Mrs. Haydon was a short, stout, hard built, german woman. She always hit the ground very firmly and compactly as she walked. Mrs. Haydon was all a compact and well hardened mass, even to her face, reddish and darkened from its early blonde, with its hearty, shiny, cheeks, and doubled chin well covered over with the up-roll from her short, square neck.
The two daughters, who were fourteen and fifteen, looked like unkneaded, unformed mounds of flesh beside her.
The elder girl, Mathilda, was blonde, and slow, and simple, and quite fat. The younger, Bertha, who was almost as tall as her sister, was dark, and quicker, and she was heavy, too, but not really fat.
These two girls the mother had brought up very firmly. They were well taught for their position. They were always both well dressed, in the same kinds of hats and â¢dresses, as is becoming in two german sisters. The mother liked to have them dressed in red. Their best clothes were red dresses, made of good heavy cloth, and strongly trimmed with braid of a glistening black. They had stiff, red felt hats, trimmed with black velvet ribbon, and a bird. The mother dressed matronly, in a bonnet and in black, always sat between her two big daughters, firm, directing, and repressed.
The only weak spot in this good german woman's conduct was the way she spoiled her boy, who was not honest and who was very hard to manage.
The father of this family was a decent, quiet, heavy, and uninterfering german man. He tried to cure the boy of bis bad ways, and make him honest, but the mother could not make herself let the father manage, and so the boy was brought up very badly.
Mrs. Haydon's girls were now only just beginning as young ladies, and so to get her niece, Lena, married, was just then the most important thing that Mrs. Haydon had to do.
Mrs. Haydon had four years before gone to Germany to see her parents, and had taken the girls with her. This visit had been for Mrs. Haydon most successful, though her children had not liked it very well.

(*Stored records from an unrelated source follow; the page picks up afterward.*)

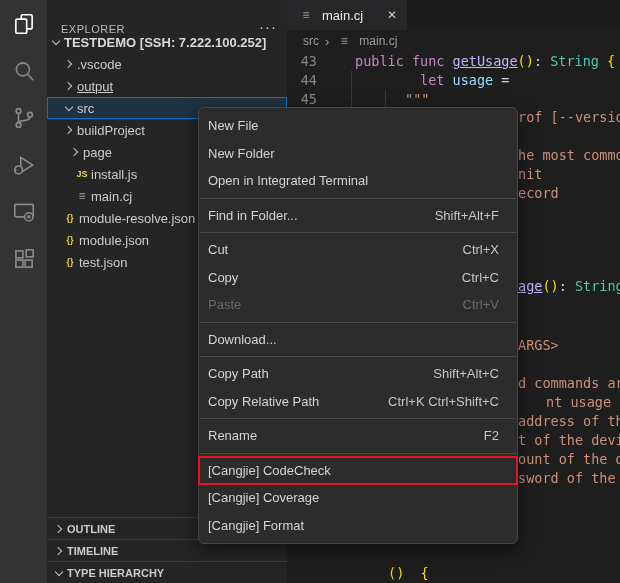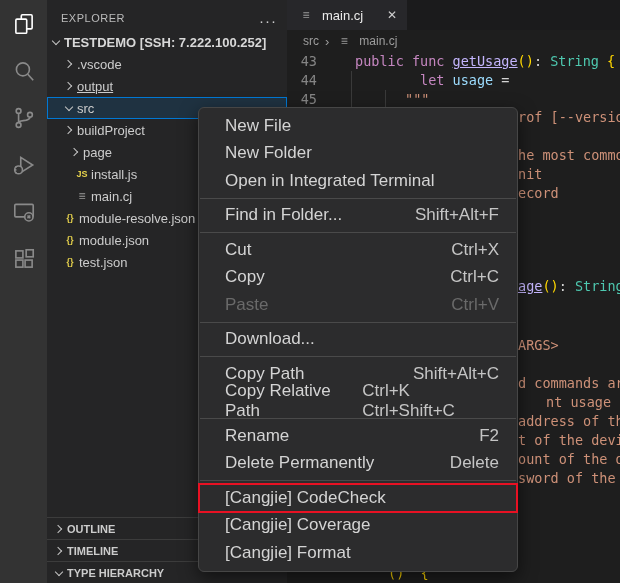"EXPLORER" .sb-header { align-items: flex-start -> flex-end; padding: 12px 10px 0 14px -> 4px 10px 0 14px }
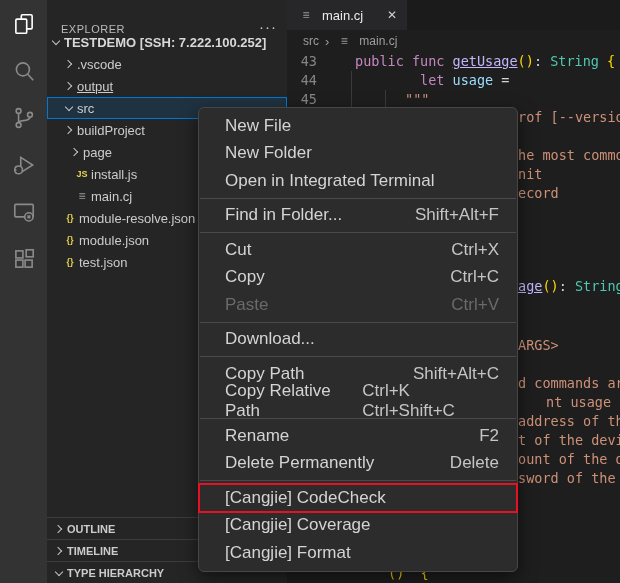"New File" .mi { font-size: 17px -> 13px; padding: 0 18px 0 26px -> 0 18px 0 9px }
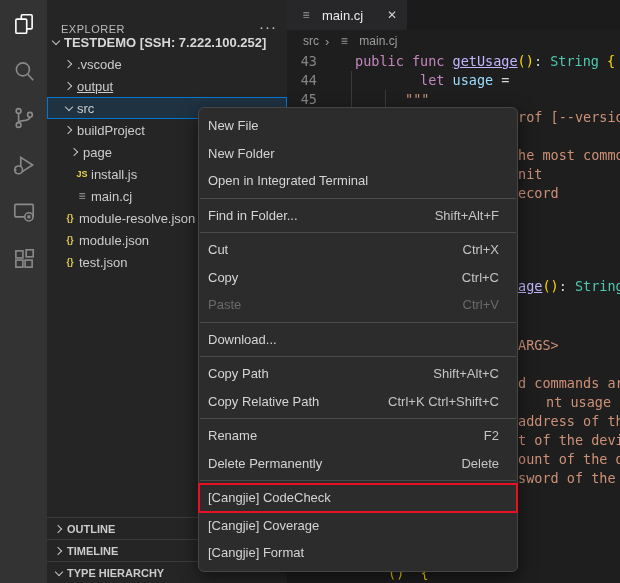"Delete Permanently" div.mi { html: <div> <div>Delete Permanently</div> <div>Delete</div> </div> -> none }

Mrs. Haydon was a good and generous woman, and she patronized her parents grandly, and all the cousins who came from all about to see her. Mrs. Haydon's people were of the middling class of farmers. They were not peasants, and they lived in a town of some pretension, but it all seemed very poor and smelly to Mrs. Haydon's american born daughters.
Mrs. Haydon liked it all. It was familiar, and then here she was so wealthy and important. She listened and decided, and advised all of her relations how to do things better. She arranged their present and their future for them, and showed them how in the past they had been wrong in all their methods.
Mrs. Haydon's only trouble was with her two daughters, whom she could not make behave well to her parents. The two girls were very nasty to all their numerous relations. Their mother could hardly make them kiss their grandparents, and every day the girls would get a scolding. But then Mrs. Haydon was so very busy that she did not have time to really manage her stubborn daughters.
These hard working, earth-rough german cousins were to these american born children, ugly and dirty, and as far below them as were italian or negro workmen, and they could not see how their mother could ever bear to touch them, and then all the women dressed so funny, and were worked all rough and different.
The two girls stuck up their noses at them all, and always talked in English to each other about how they hated all these people and how they wished their mother would not do so. The girls could talk some German, but they never chose to use it.
It was her eldest brother's family that most interested Mrs. Haydon. Here there were eight children, and out of the eight, five of them were girls.